Este ensaio não pretendeu oferecer soluções mágicas, nem receitas de superação. Antes, quis ser uma tocha acesa nas mãos de quem luta todos os dias para permanecer fiel. Uma palavra de alento para os que choram sozinhos depois das reuniões. Um sopro de coragem para os que sentem vergonha da própria fragilidade. Um abraço silencioso para os que rezam sem sentir nada, mas não desistem.
A vocação é um fogo que não se apaga. Pode ser abafado, negligenciado, adormecido, mas jamais destruído. Porque quem chama é Deus. E Ele não se arrepende de seus dons. A Resistência é a sombra projetada pela grandeza do chamado. Ela só existe porque existe algo grandioso a ser feito, algo eterno a ser construído, algo divino a ser testemunhado. Cada vez que você a sente, lembre-se: isso é sinal de que está no caminho certo.
Por isso, se hoje você acordou cansado, siga mesmo assim. Se rezar está difícil, diga a Deus o quanto isso te custa. Se as críticas pesam, ofereça em silêncio.

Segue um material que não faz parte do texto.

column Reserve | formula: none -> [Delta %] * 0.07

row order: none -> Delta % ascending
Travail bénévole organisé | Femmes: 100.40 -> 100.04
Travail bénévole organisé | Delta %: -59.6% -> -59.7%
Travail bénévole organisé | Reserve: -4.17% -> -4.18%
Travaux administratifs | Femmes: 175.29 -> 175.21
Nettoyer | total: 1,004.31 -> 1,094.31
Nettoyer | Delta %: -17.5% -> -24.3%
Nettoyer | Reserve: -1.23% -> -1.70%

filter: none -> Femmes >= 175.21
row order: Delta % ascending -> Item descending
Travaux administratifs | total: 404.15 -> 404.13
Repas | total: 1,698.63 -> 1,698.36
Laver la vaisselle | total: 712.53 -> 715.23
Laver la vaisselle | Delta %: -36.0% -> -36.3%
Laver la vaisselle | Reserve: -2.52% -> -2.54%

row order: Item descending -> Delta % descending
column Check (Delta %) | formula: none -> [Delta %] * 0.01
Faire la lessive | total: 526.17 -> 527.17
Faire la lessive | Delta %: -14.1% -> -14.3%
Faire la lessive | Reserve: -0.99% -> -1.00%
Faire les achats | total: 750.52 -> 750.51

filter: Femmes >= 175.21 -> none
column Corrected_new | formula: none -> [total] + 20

Se a solidão machuca, abrace a cruz. Se você caiu, levante-se. Se perdeu o sentido, comece de novo. Você não está só. Nunca esteve. A santidade não é o privilégio dos fortes, mas a perseverança dos que amam. E amar, às vezes, é simplesmente ficar. Permanecer quando todos já foram. Recomeçar pela milésima vez. Escolher Deus de novo. E de novo. E de novo.
A Resistência ainda virá amanhã. Mas hoje, você venceu.